## WHAT IS BEING ASKED
Reproduce every entry below precisely; do not include the pictures.

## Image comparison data
* * *
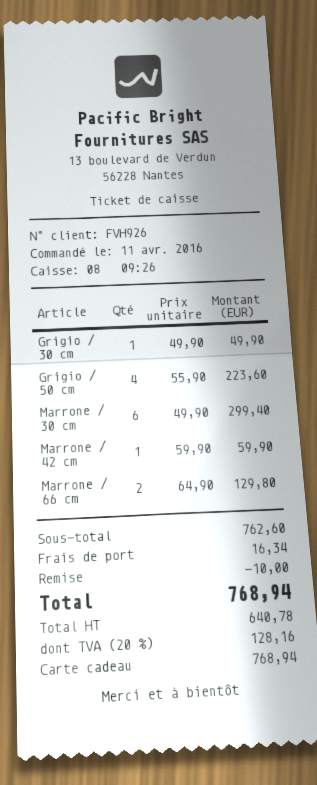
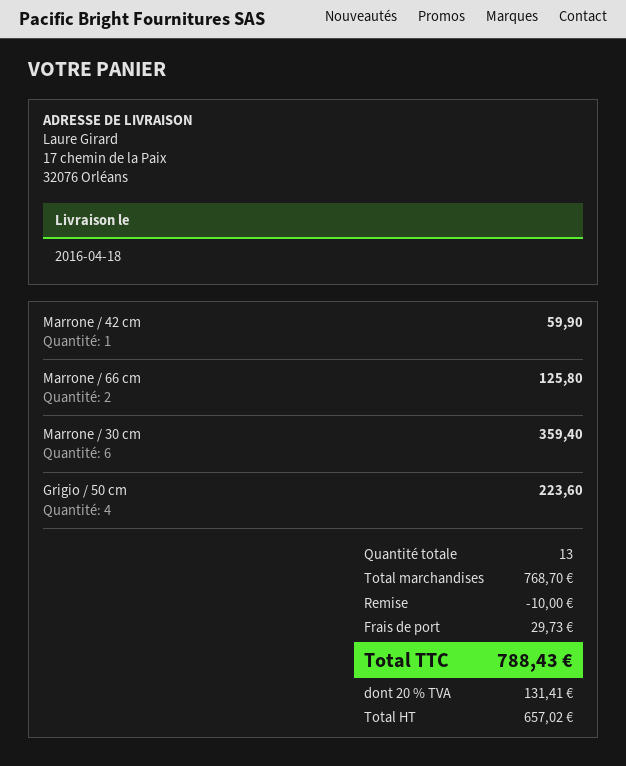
Grigio / 30 cm: 1 for 49.90 -> none
Marrone / 30 cm: 6 for 299.40 -> 6 for 359.40
Marrone / 66 cm: 2 for 129.80 -> 2 for 125.80
subtotal: 762.60 -> 768.70
shipping: 16.34 -> 29.73
net: 640.78 -> 657.02
tax: 20% = 128.16 -> 20% = 131.41
total: 768.94 -> 788.43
* * *
## COMPLETED TASK
Grigio / 30 cm: 1 for 49.90 -> none
Marrone / 30 cm: 6 for 299.40 -> 6 for 359.40
Marrone / 66 cm: 2 for 129.80 -> 2 for 125.80
subtotal: 762.60 -> 768.70
shipping: 16.34 -> 29.73
net: 640.78 -> 657.02
tax: 20% = 128.16 -> 20% = 131.41
total: 768.94 -> 788.43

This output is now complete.